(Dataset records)

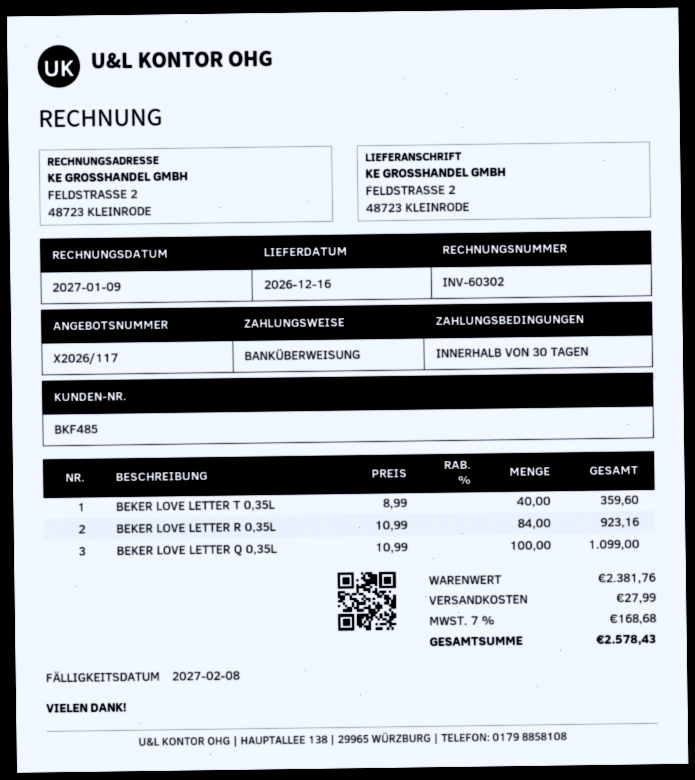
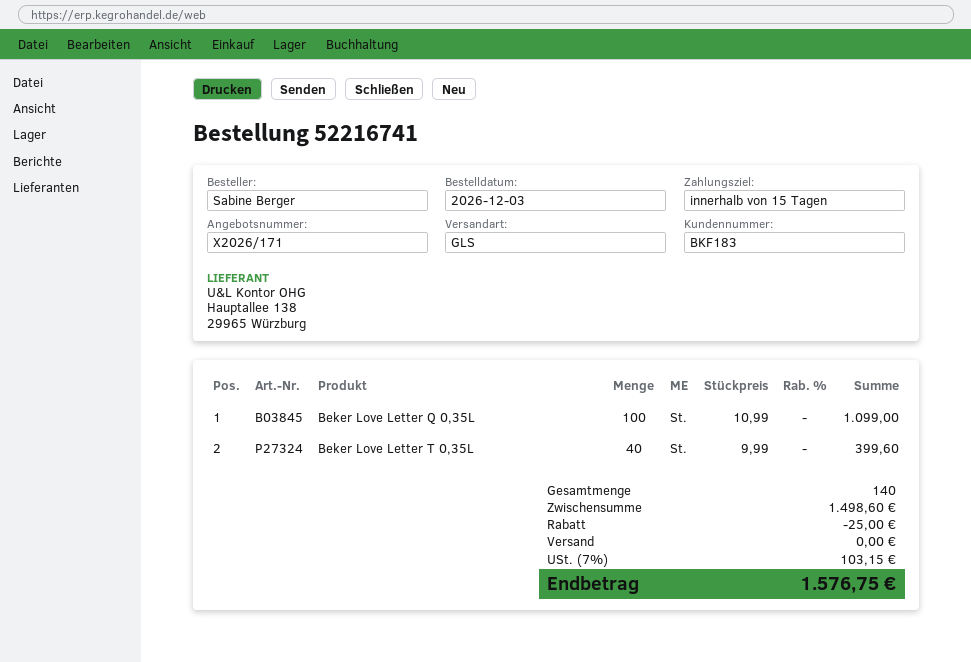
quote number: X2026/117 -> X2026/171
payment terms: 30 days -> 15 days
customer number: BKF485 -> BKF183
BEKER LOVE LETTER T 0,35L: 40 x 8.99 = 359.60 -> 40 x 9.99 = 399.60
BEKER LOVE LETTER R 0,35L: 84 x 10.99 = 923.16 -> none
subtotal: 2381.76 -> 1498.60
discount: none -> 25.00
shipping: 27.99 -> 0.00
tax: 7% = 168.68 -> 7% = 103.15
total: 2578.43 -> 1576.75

EXERCISE AIM ->
Leaving out the pictures, print every record exactly as written.

WRITTEN SOLUTION ->
quote number: X2026/117 -> X2026/171
payment terms: 30 days -> 15 days
customer number: BKF485 -> BKF183
BEKER LOVE LETTER T 0,35L: 40 x 8.99 = 359.60 -> 40 x 9.99 = 399.60
BEKER LOVE LETTER R 0,35L: 84 x 10.99 = 923.16 -> none
subtotal: 2381.76 -> 1498.60
discount: none -> 25.00
shipping: 27.99 -> 0.00
tax: 7% = 168.68 -> 7% = 103.15
total: 2578.43 -> 1576.75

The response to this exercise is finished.